Once there, however, the staff did not initially know what to do with the lizard, animal technician Cindy Colleran said. The most exotic lizard brought to the shelter during her 2 1/2-year tenure was a water dragon.
So Colleran called her sister and brother-in-law, who keep iguanas as pets. They offered advice and will foster the savannah monitor until the owner or a new home is found.
After five days, the shelter will try to find someone experienced with exotic lizards who can properly care for it, she said.
"We just won't adopt him out to anybody," Colleran said. "We're going have to weed out the ones who don't know how to take care of them."
The lizard is about 2 feet long, strong and could bite, Colleran said. It was being kept in a cat carrier Tuesday, awaiting its foster parents.
People sometimes buy exotic lizards when they are small and abandon them when they get large and unwieldy, Moxley said.
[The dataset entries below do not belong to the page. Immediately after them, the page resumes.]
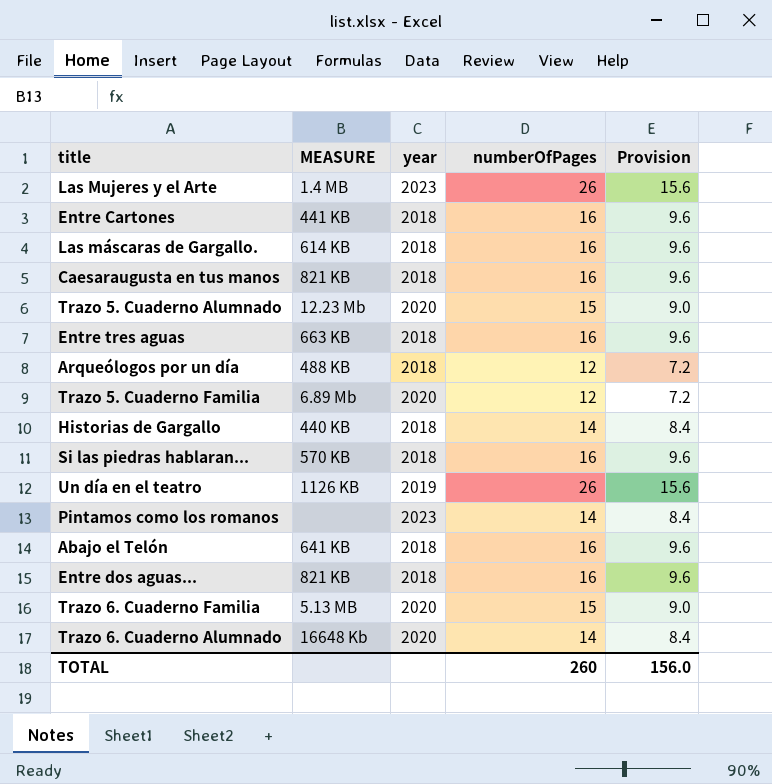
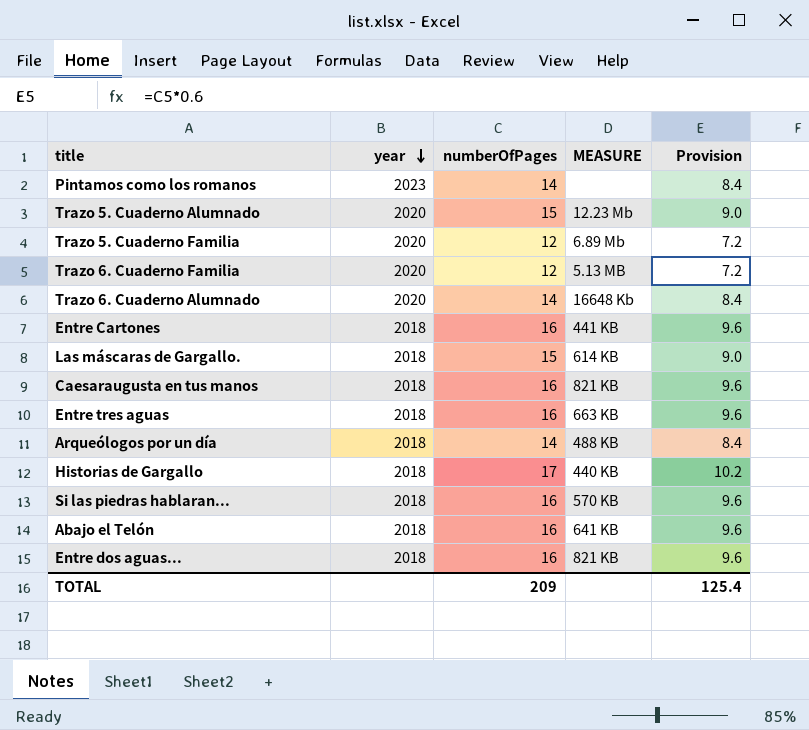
row order: none -> year descending
column MEASURE | position: 2 -> 4
row Las Mujeres y el Arte: 1.4 MB | 2023 | 26 | 15.6 -> none
row Un día en el teatro: 1126 KB | 2019 | 26 | 15.6 -> none
Trazo 6. Cuaderno Familia | numberOfPages: 15 -> 12
Trazo 6. Cuaderno Familia | Provision: 9.0 -> 7.2
Las máscaras de Gargallo. | numberOfPages: 16 -> 15
Las máscaras de Gargallo. | Provision: 9.6 -> 9.0
Arqueólogos por un día | numberOfPages: 12 -> 14
Arqueólogos por un día | Provision: 7.2 -> 8.4
Historias de Gargallo | numberOfPages: 14 -> 17
Historias de Gargallo | Provision: 8.4 -> 10.2
TOTAL | numberOfPages: 260 -> 209
TOTAL | Provision: 156.0 -> 125.4

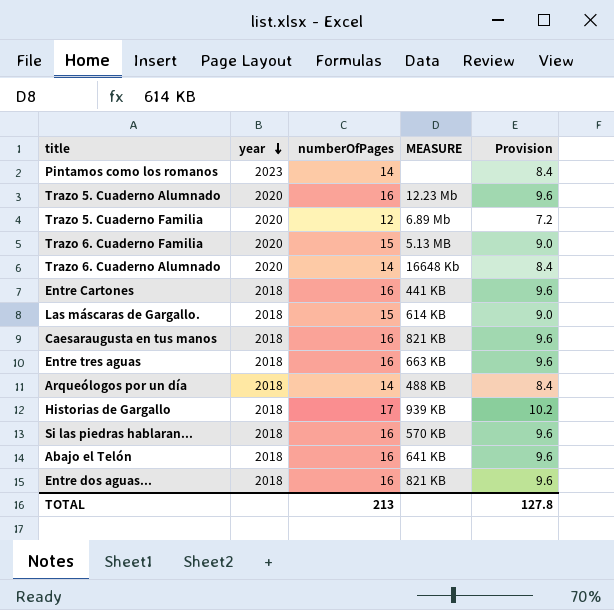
Trazo 5. Cuaderno Alumnado | numberOfPages: 15 -> 16
Trazo 5. Cuaderno Alumnado | Provision: 9.0 -> 9.6
Trazo 6. Cuaderno Familia | numberOfPages: 12 -> 15
Trazo 6. Cuaderno Familia | Provision: 7.2 -> 9.0
Historias de Gargallo | MEASURE: 440 KB -> 939 KB
TOTAL | numberOfPages: 209 -> 213
TOTAL | Provision: 125.4 -> 127.8

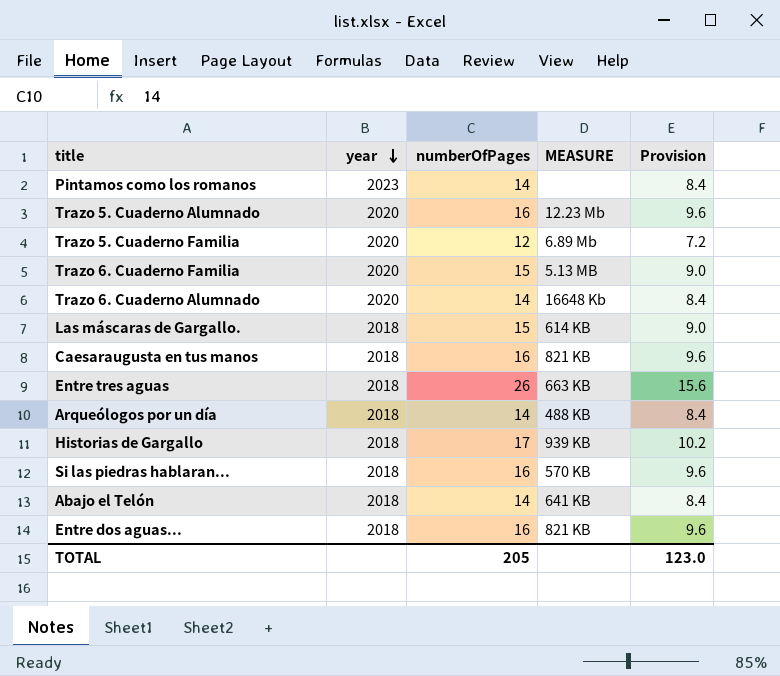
row Entre Cartones: 2018 | 16 | 441 KB | 9.6 -> none
Entre tres aguas | numberOfPages: 16 -> 26
Entre tres aguas | Provision: 9.6 -> 15.6
Abajo el Telón | numberOfPages: 16 -> 14
Abajo el Telón | Provision: 9.6 -> 8.4
TOTAL | numberOfPages: 213 -> 205
TOTAL | Provision: 127.8 -> 123.0

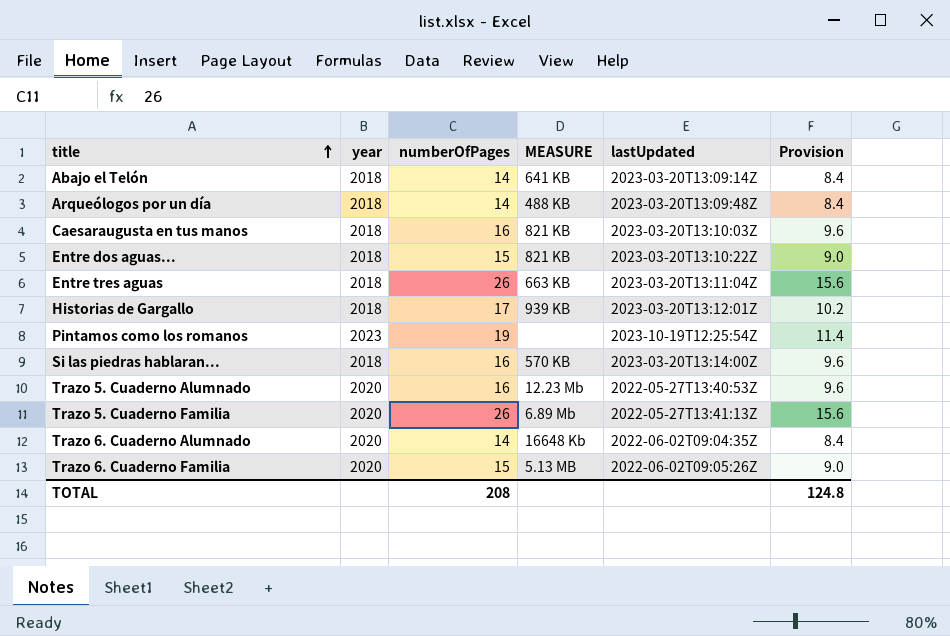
row order: year descending -> title ascending
column lastUpdated | position: none -> 5
row Las máscaras de Gargallo.: 2018 | 15 | 614 KB | 9.0 -> none
Entre dos aguas... | numberOfPages: 16 -> 15
Entre dos aguas... | Provision: 9.6 -> 9.0
Pintamos como los romanos | numberOfPages: 14 -> 19
Pintamos como los romanos | Provision: 8.4 -> 11.4
Trazo 5. Cuaderno Familia | numberOfPages: 12 -> 26
Trazo 5. Cuaderno Familia | Provision: 7.2 -> 15.6
TOTAL | numberOfPages: 205 -> 208
TOTAL | Provision: 123.0 -> 124.8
She hoped that was not the case and that this monitor simply escaped its home.
The animal shelter can be reached at 843-846-3904.
According to the World Association of Zoos and Aquariums, the savannah monitor is native to Africa and lives in a variety of habitats, except rain forests or deserts. It is gray to light yellow. Typically, they grow to between 33 and 39 inches, but they can reach 51 inches. They are found in trees or burrows, and males can be very territorial.